Setting a WLAN Zone to Layer 2 Bridged Mode

In addition to being able to support static IP address assignment on a WLAN zone interface, you can also bridge a WLAN zone interface to another interface. When a WLAN interface is bridged to a LAN/DMZ interface, the LAN/DMZ interface becomes the primary bridge interface, and the WLAN interface becomes the secondary bridged interface, as illustrated below:

• Zone: set to WLAN

• IP Assignment: set to Layer 2 Bridged Mode

• Parent Interface: is X4:V1, which is the WLAN interface on which this dialog was opened.

• Bridged to: is set to X5:100, which is the LAN interface.

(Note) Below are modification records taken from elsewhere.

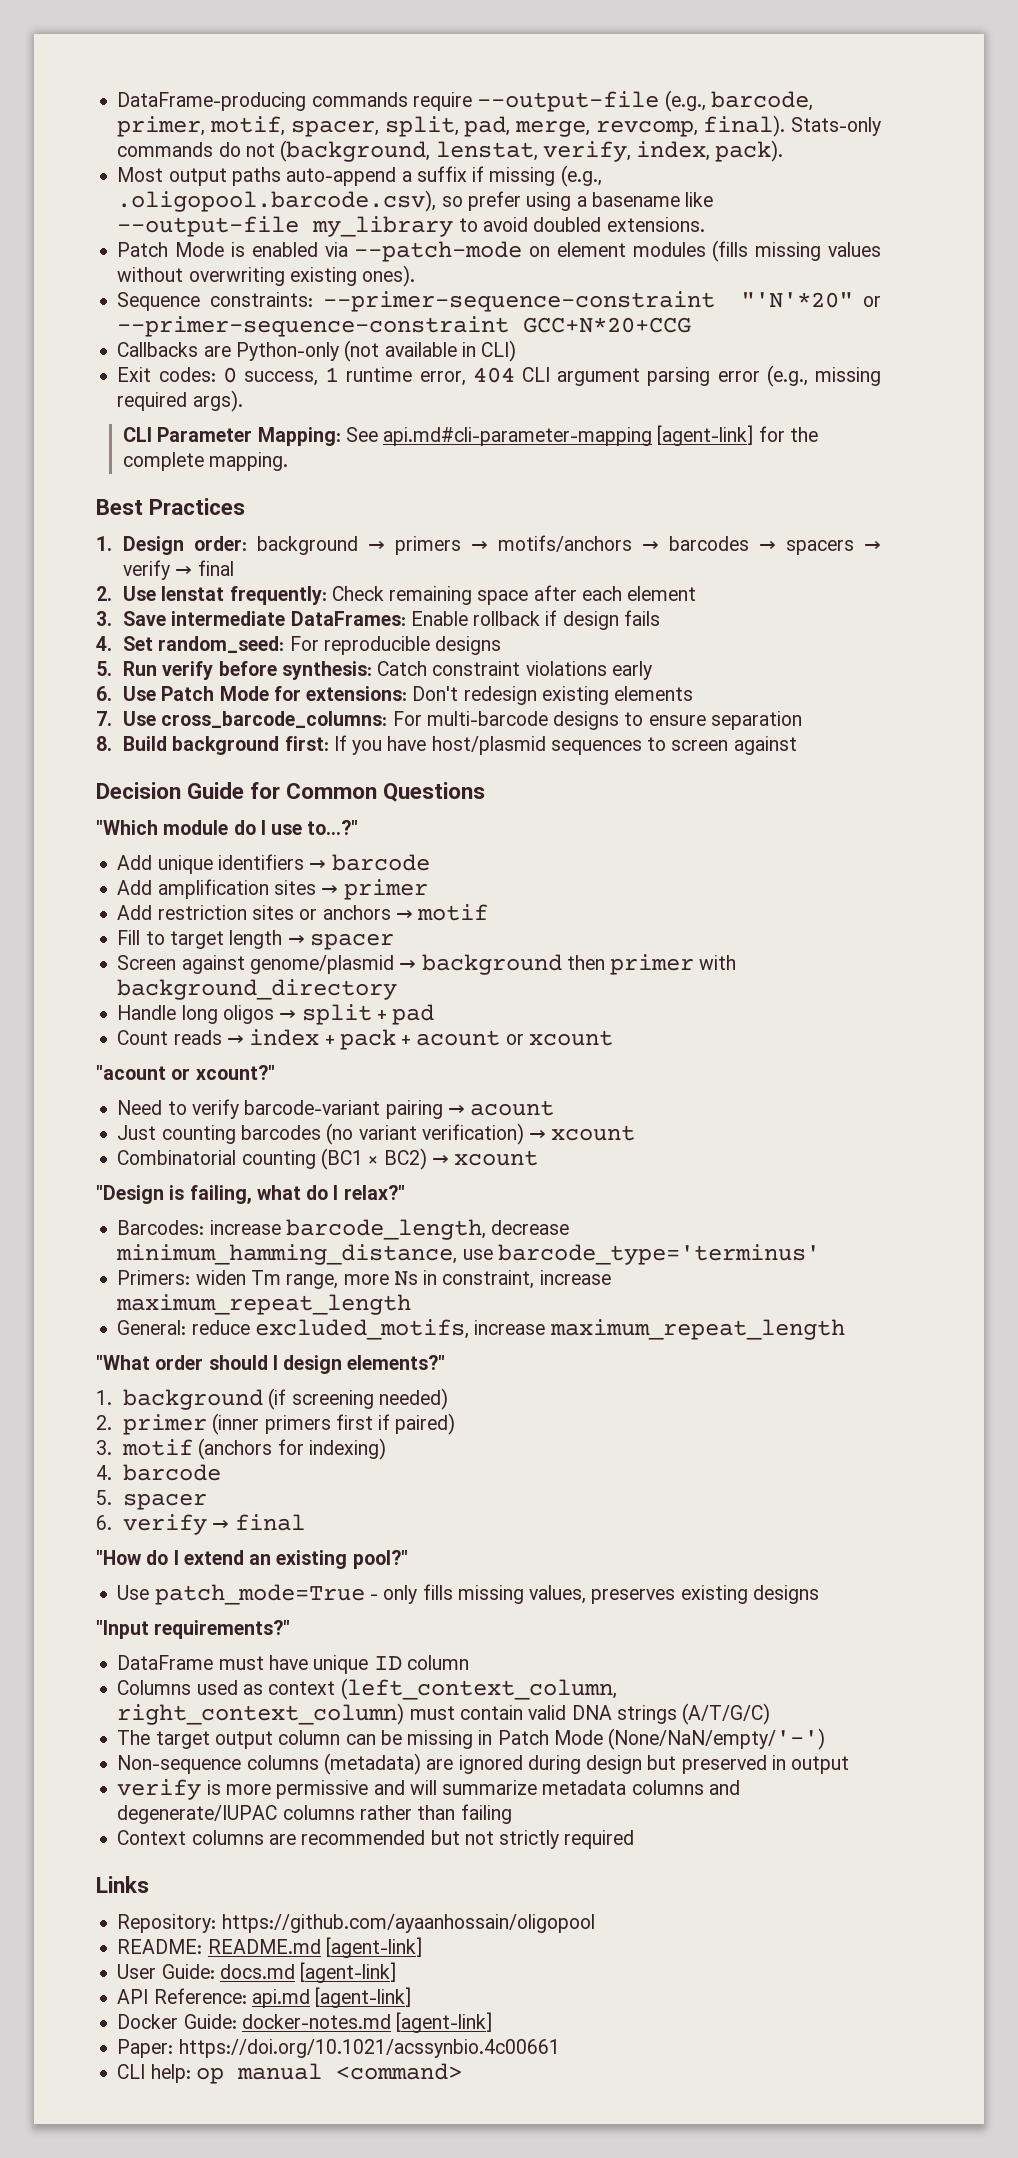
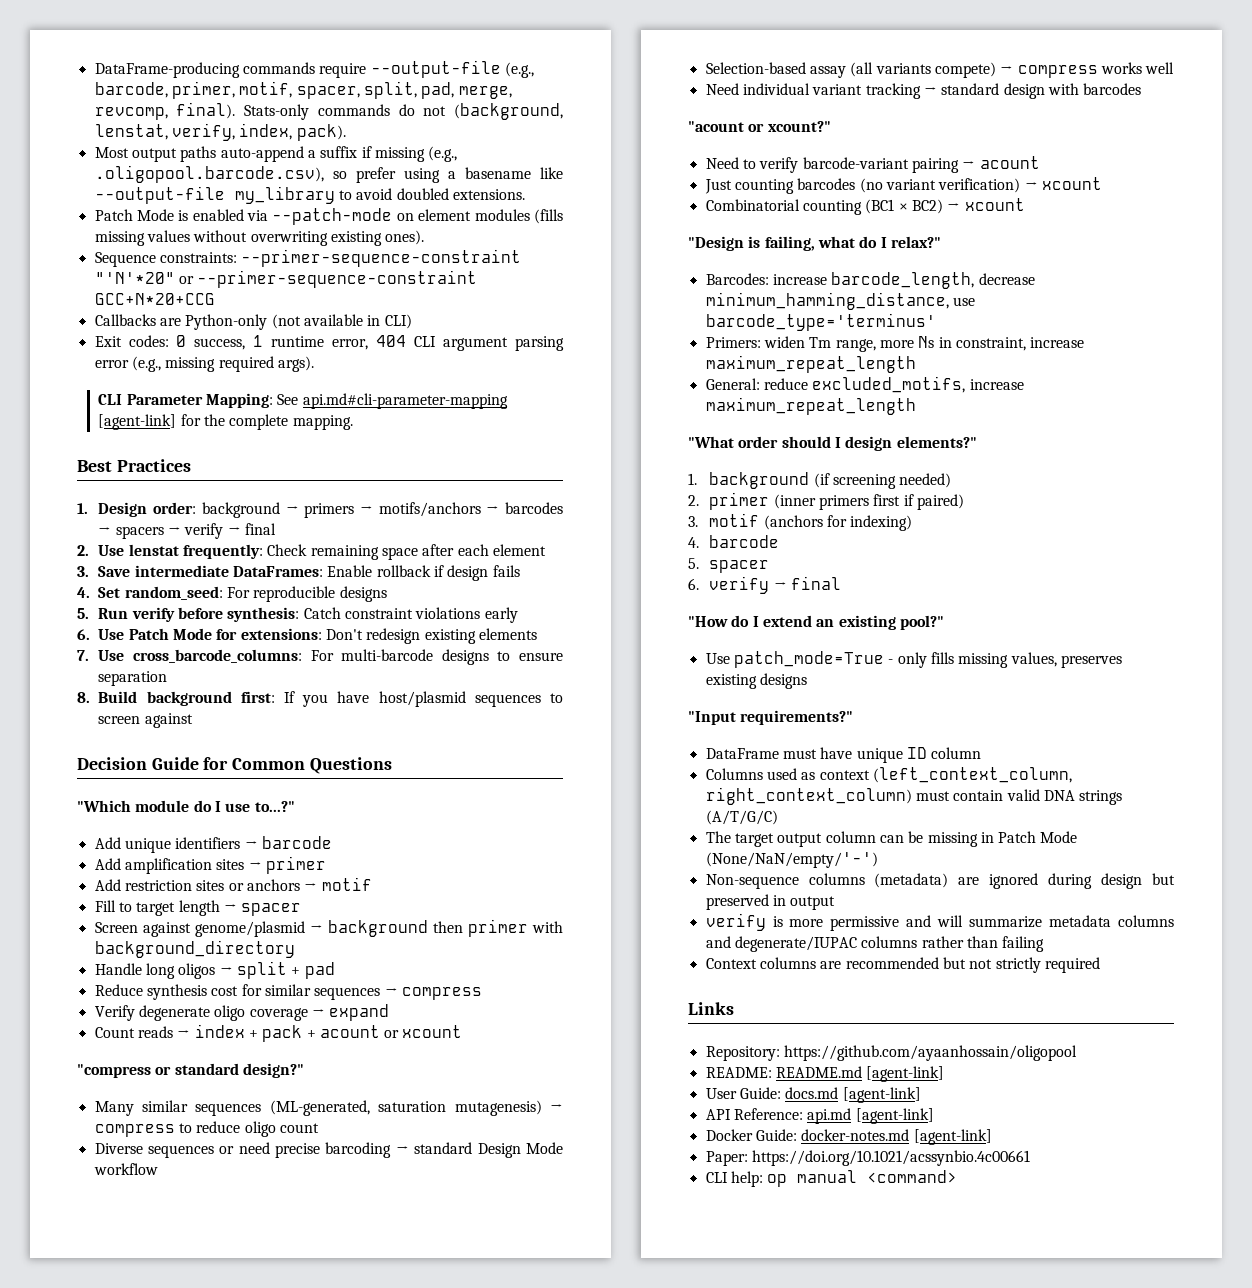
+ Reduce synthesis cost for similar sequences → compress
+ Verify degenerate oligo coverage → expand
+ "compress or standard design?"
+ Many similar sequences (ML-generated, saturation mutagenesis) → compress to reduce oligo count
+ Diverse sequences or need precise barcoding → standard Design Mode workflow
+ Selection-based assay (all variants compete) → compress works well
+ Need individual variant tracking → standard design with barcodes

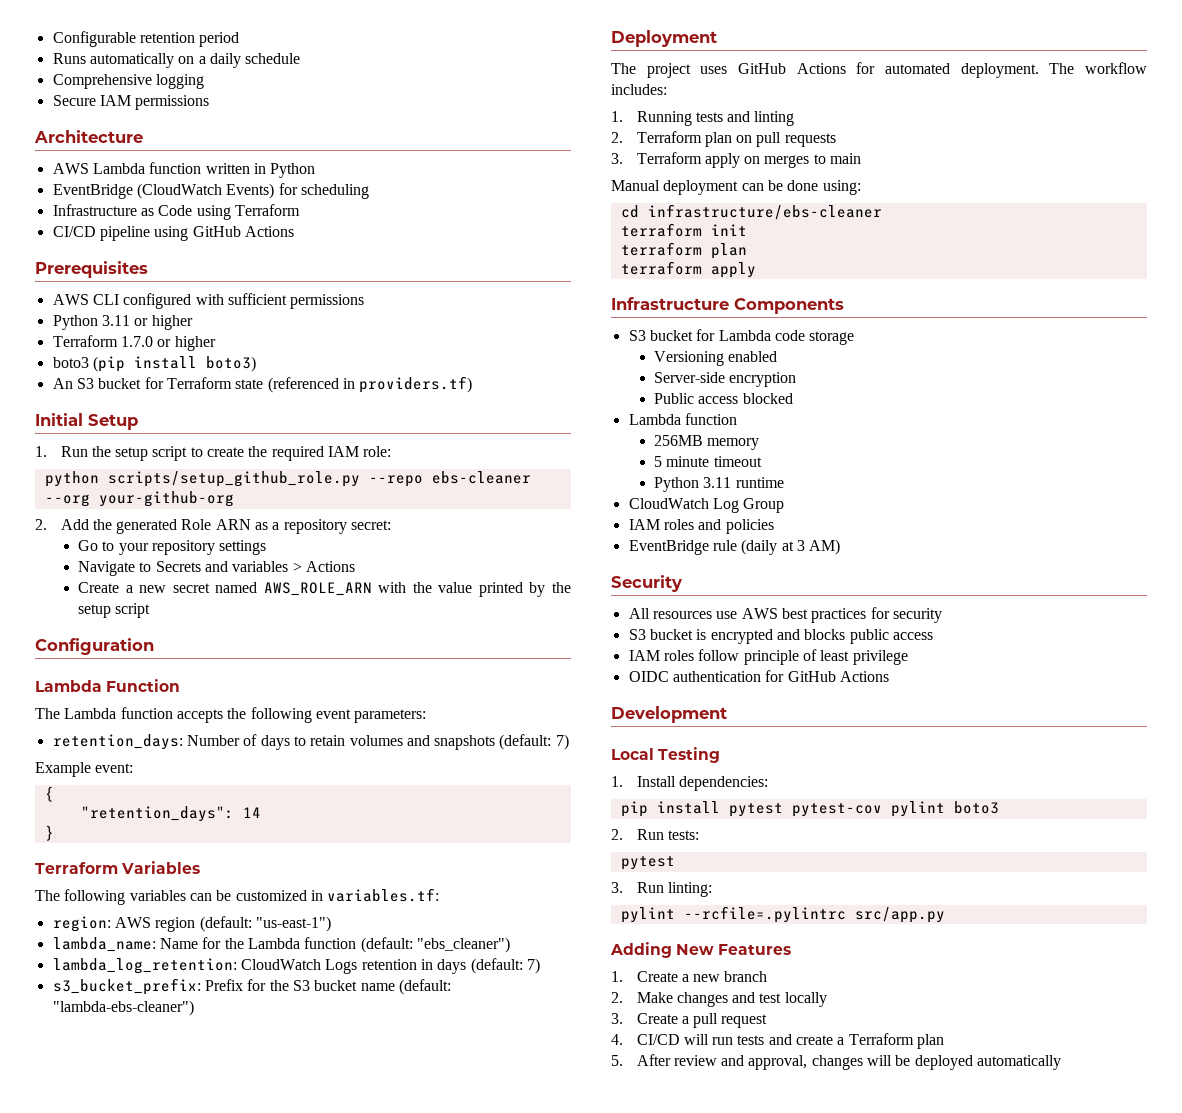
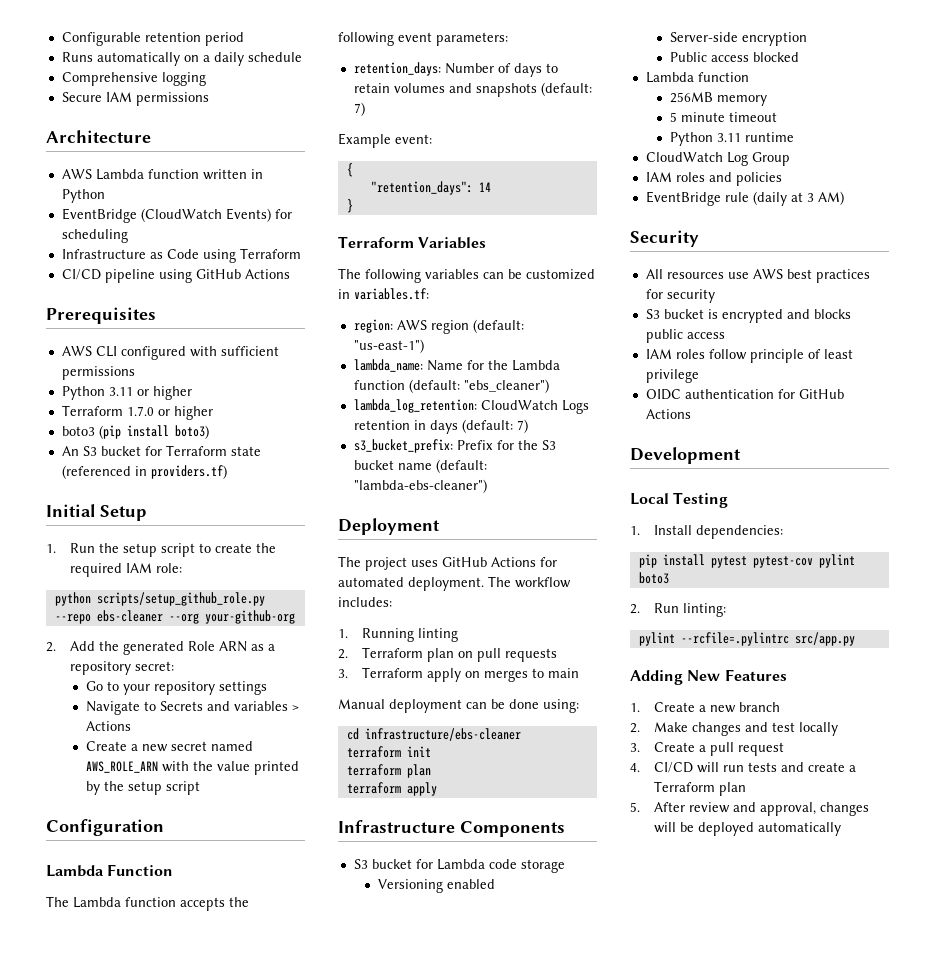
- 1. Running tests and linting
+ 1. Running linting
- 2. Run tests:
- pytest
- 3. Run linting:
+ 2. Run linting:

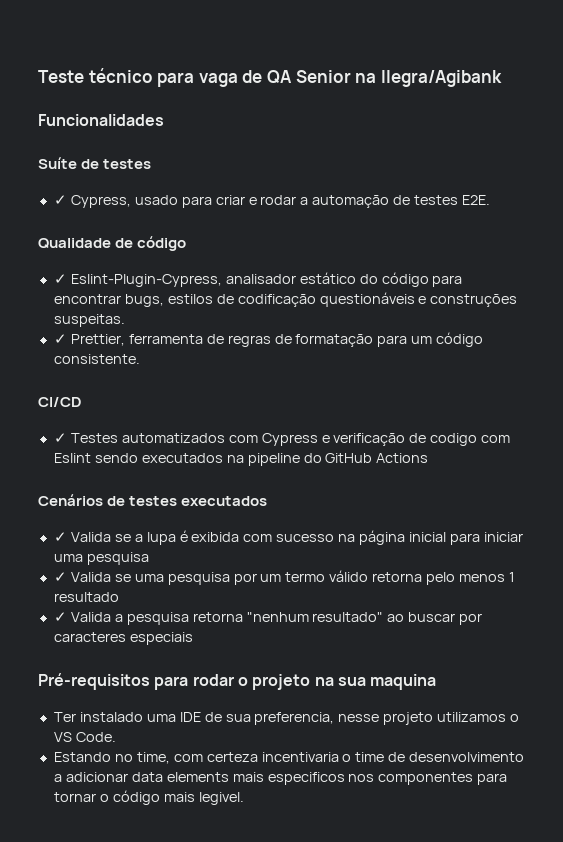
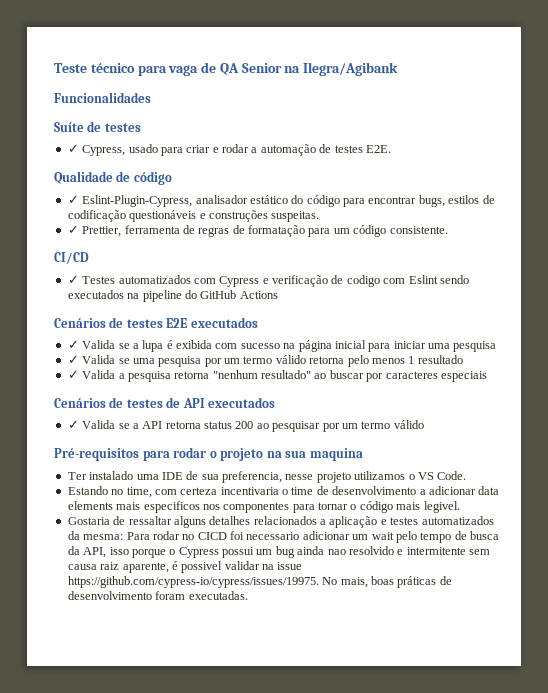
- Cenários de testes executados
+ Cenários de testes E2E executados
+ Cenários de testes de API executados
+ ✓ Valida se a API retorna status 200 ao pesquisar por um termo válido
+ Gostaria de ressaltar alguns detalhes relacionados a aplicação e testes automatizados da mesma: Para rodar no CICD foi necessario adicionar um wait pelo tempo de busca da API, isso porque o Cypress possui um bug ainda nao resolvido e intermitente sem causa raiz aparente, é possivel validar na issue https://github.com/cypress-io/cypress/issues/19975. No mais, boas práticas de desenvolvimento foram executadas.

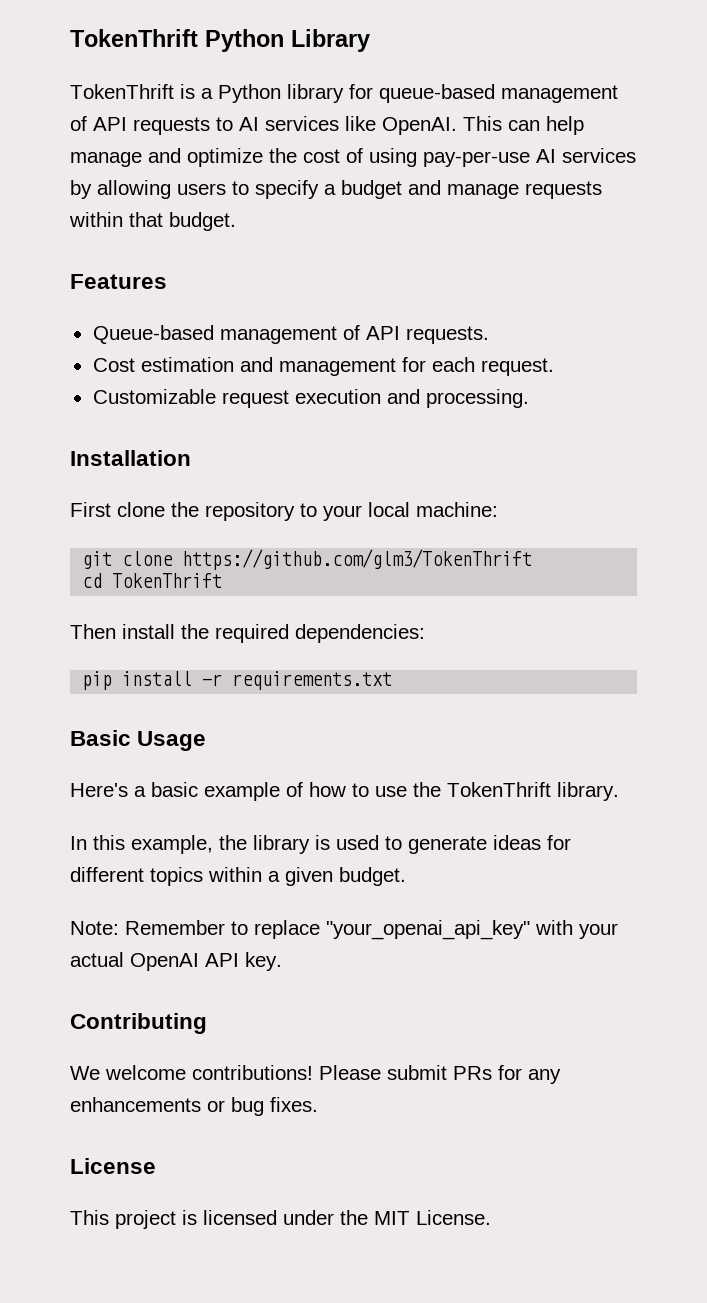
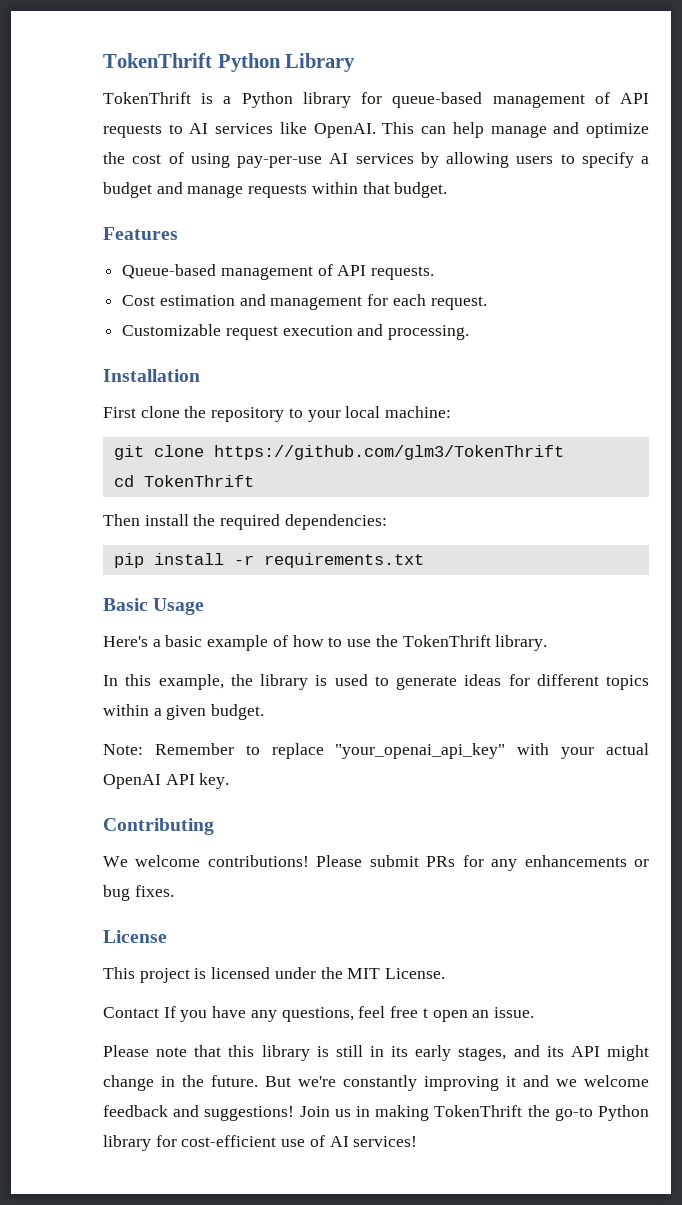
+ Contact If you have any questions, feel free t open an issue.
+ Please note that this library is still in its early stages, and its API might change in the future. But we're constantly improving it and we welcome feedback and suggestions! Join us in making TokenThrift the go-to Python library for cost-efficient use of AI services!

When you set the IP Assignment to Layer 2 Bridge Mode, the WLAN interface becomes the secondary bridge interface to the primary bridge interface to which it is paired in the Bridged to: box. In this case, the WLAN interface, X4:V1, becomes the secondary bridge interface, and the LAN interface, X5:V100, becomes the primary bridge interface.

The resulting Bridge-Pair is a two-port learning bridge with full Layer 2 transparency. All IP traffic that passes though the bridge is subjected to a full stateful, deep-packet inspection.

After the Bridge-Pair is created, the Network > Interfaces screen displays the primary and secondary bridge interface designations as shown in this graphic.

To set a WLAN zone to Layer 2 Bridge Mode:

1. On the SonicWall Security appliance, go to Network > Interfaces.

2. On the interface you want to set to Layer 2 Bridge Mode, click the Configure icon.
(This interface becomes the secondary bridge interface.)

3. In the Interface Settings dialog, set the Zone to WLAN.

4. Set the Mode / IP Assignment box to Layer 2 Bridge Mode.

5. Set the Bridged to: box to the interface you want.
(This interface becomes the primary bridge interface.)

Address Resolution Protocol

Layer 2 Bridge Mode employs a secure learning bridge architecture, enabling it to pass and inspect traffic types that cannot be handled by many other methods of transparent security appliance integration.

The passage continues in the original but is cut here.